*** Data to examine ***

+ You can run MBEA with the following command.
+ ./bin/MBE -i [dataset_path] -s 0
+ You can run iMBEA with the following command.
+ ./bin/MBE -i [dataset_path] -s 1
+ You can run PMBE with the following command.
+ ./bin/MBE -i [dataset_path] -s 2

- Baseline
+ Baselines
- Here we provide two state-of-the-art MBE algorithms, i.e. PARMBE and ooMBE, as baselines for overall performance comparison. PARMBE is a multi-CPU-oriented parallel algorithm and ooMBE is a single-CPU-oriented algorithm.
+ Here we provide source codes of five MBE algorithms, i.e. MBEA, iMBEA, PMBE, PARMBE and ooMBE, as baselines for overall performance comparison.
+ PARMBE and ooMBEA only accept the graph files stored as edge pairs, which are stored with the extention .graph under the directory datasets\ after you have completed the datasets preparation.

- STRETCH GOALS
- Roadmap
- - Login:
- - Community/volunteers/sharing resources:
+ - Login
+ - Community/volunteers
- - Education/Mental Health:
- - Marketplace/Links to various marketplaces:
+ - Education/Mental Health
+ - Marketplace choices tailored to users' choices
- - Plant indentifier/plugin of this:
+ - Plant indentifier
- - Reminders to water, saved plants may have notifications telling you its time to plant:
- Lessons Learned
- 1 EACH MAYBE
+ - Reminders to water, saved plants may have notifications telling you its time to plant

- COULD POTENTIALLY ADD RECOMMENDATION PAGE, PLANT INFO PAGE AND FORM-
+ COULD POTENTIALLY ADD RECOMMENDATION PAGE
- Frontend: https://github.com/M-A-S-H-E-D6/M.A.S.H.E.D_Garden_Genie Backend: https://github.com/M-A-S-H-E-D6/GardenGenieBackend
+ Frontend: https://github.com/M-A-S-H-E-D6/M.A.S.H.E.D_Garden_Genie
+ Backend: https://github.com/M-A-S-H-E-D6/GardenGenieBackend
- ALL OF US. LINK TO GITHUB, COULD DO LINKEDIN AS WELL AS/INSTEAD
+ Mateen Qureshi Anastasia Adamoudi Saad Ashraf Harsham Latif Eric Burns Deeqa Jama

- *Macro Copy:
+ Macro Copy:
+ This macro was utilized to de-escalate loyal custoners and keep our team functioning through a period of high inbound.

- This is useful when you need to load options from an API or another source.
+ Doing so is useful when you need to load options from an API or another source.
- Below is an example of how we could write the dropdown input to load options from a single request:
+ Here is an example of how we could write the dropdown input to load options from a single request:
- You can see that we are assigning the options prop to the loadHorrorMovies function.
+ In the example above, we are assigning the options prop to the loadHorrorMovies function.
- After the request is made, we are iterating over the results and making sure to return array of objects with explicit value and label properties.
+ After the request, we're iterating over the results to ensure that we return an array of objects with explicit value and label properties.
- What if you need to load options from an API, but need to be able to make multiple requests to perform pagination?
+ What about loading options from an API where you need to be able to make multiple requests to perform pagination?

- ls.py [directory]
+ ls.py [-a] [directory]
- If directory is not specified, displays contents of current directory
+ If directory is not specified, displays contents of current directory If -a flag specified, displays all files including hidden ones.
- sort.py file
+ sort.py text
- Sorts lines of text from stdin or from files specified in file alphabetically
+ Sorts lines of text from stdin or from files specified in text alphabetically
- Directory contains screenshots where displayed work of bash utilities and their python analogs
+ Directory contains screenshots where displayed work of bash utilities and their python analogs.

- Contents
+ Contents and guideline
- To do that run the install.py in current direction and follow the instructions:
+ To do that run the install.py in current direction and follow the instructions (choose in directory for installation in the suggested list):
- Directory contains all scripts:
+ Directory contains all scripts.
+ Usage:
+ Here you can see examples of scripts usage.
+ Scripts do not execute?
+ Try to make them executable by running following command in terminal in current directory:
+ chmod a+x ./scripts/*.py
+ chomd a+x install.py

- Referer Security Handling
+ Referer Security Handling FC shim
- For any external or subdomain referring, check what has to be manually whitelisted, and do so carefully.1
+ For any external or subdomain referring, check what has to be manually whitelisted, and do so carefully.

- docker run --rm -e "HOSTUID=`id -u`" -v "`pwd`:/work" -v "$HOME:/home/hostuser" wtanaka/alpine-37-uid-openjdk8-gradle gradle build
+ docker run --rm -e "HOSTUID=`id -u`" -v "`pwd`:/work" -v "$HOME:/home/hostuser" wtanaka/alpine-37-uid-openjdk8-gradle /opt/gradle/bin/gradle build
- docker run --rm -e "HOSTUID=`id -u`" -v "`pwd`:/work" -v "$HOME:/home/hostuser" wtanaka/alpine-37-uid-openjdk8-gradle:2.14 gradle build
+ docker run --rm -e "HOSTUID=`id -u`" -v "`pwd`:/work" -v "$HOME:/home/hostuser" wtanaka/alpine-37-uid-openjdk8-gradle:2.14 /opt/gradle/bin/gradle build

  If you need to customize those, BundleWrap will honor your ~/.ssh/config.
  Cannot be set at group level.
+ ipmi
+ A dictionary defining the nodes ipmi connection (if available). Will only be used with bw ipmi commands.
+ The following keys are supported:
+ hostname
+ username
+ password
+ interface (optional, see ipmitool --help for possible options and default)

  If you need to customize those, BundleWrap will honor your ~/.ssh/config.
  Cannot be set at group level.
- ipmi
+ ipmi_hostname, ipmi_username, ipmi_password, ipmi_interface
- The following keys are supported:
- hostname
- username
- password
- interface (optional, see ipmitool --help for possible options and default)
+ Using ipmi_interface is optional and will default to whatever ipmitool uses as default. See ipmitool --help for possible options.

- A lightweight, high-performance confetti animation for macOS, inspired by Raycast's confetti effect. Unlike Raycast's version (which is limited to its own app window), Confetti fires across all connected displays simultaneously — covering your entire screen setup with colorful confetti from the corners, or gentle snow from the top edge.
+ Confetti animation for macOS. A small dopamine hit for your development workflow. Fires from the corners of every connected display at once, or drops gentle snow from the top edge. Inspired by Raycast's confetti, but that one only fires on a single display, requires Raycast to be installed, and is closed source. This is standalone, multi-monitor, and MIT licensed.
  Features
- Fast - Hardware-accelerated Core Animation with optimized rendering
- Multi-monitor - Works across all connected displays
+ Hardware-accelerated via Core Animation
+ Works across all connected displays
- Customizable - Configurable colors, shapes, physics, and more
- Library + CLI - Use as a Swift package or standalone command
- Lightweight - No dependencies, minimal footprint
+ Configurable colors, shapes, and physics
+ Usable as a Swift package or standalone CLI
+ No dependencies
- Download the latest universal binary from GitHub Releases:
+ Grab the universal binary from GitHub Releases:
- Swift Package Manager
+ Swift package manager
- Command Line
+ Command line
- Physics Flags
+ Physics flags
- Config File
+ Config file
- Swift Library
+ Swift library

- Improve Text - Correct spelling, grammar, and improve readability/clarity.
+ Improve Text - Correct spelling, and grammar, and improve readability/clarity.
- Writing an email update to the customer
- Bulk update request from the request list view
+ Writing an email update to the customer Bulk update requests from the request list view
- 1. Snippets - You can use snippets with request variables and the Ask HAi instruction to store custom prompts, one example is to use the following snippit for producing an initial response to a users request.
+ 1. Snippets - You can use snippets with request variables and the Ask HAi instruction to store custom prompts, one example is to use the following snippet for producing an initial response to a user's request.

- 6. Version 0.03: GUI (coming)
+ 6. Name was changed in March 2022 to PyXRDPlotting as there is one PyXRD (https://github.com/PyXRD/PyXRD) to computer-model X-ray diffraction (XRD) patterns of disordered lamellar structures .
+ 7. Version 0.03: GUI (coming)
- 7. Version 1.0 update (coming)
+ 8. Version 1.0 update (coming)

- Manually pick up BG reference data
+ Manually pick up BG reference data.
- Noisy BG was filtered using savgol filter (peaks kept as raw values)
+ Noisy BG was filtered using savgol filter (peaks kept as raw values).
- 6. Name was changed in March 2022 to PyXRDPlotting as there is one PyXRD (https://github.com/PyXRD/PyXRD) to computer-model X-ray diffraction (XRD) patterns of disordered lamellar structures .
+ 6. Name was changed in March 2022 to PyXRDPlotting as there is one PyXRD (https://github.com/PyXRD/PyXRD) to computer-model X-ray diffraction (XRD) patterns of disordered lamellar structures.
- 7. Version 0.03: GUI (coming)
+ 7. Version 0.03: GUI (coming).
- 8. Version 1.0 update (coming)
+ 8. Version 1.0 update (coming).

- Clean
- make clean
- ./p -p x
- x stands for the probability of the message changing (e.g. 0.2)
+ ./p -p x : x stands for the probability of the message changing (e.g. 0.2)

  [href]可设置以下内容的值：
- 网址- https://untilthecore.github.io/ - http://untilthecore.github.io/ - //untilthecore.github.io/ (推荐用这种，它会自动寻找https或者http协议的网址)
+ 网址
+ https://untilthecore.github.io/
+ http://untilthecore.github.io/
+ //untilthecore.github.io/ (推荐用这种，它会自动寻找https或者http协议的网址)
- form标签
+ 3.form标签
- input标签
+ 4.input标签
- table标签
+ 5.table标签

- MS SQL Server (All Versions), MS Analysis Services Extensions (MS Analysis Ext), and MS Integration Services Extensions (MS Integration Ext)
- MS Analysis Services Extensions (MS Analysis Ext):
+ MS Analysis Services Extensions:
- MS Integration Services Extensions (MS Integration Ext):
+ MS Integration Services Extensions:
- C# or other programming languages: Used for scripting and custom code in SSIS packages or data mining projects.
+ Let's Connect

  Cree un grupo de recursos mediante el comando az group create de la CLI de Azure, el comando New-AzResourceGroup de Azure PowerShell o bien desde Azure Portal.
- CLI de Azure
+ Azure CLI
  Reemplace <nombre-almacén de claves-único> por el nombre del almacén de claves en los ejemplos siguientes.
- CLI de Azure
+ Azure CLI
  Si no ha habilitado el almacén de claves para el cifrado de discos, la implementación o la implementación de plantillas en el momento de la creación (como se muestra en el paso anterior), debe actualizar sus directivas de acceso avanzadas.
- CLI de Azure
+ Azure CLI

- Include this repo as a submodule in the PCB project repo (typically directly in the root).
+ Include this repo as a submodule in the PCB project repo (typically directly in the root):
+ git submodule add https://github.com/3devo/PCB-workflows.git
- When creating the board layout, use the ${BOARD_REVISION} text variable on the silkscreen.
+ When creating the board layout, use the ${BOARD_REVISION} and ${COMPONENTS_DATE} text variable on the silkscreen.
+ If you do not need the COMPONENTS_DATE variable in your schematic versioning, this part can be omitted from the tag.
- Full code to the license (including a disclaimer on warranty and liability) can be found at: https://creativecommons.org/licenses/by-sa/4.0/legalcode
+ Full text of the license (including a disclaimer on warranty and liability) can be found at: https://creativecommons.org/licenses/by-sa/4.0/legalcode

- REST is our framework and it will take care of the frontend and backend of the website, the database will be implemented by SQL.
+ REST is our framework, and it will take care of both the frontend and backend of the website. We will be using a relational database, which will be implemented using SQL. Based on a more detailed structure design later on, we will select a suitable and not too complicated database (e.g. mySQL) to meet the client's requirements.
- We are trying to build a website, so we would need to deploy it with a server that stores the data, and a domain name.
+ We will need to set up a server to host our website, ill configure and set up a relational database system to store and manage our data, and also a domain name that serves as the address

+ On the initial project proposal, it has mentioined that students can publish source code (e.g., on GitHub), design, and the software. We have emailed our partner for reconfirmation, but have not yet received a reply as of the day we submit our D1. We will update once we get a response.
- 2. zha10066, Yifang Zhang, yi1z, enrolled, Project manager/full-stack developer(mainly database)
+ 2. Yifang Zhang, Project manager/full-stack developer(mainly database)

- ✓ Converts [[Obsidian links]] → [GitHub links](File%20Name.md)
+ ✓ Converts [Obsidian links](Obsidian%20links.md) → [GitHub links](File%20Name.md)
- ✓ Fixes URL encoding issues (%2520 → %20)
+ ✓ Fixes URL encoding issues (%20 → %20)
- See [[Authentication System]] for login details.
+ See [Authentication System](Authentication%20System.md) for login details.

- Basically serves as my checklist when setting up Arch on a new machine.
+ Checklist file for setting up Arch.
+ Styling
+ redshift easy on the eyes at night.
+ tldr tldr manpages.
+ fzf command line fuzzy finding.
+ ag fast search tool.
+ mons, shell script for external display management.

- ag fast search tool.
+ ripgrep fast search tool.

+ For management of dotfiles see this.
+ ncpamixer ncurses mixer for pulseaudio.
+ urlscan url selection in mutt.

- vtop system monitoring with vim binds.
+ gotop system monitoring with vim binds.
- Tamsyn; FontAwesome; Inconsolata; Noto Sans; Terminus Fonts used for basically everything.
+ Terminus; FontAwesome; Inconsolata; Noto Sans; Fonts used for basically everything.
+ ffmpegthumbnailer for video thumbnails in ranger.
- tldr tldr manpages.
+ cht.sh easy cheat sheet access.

*** End of Data to examine ***

Go through the entries. Report every line that contains the word "Security".

→ **Reply to the exercise**:
- Referer Security Handling
+ Referer Security Handling FC shim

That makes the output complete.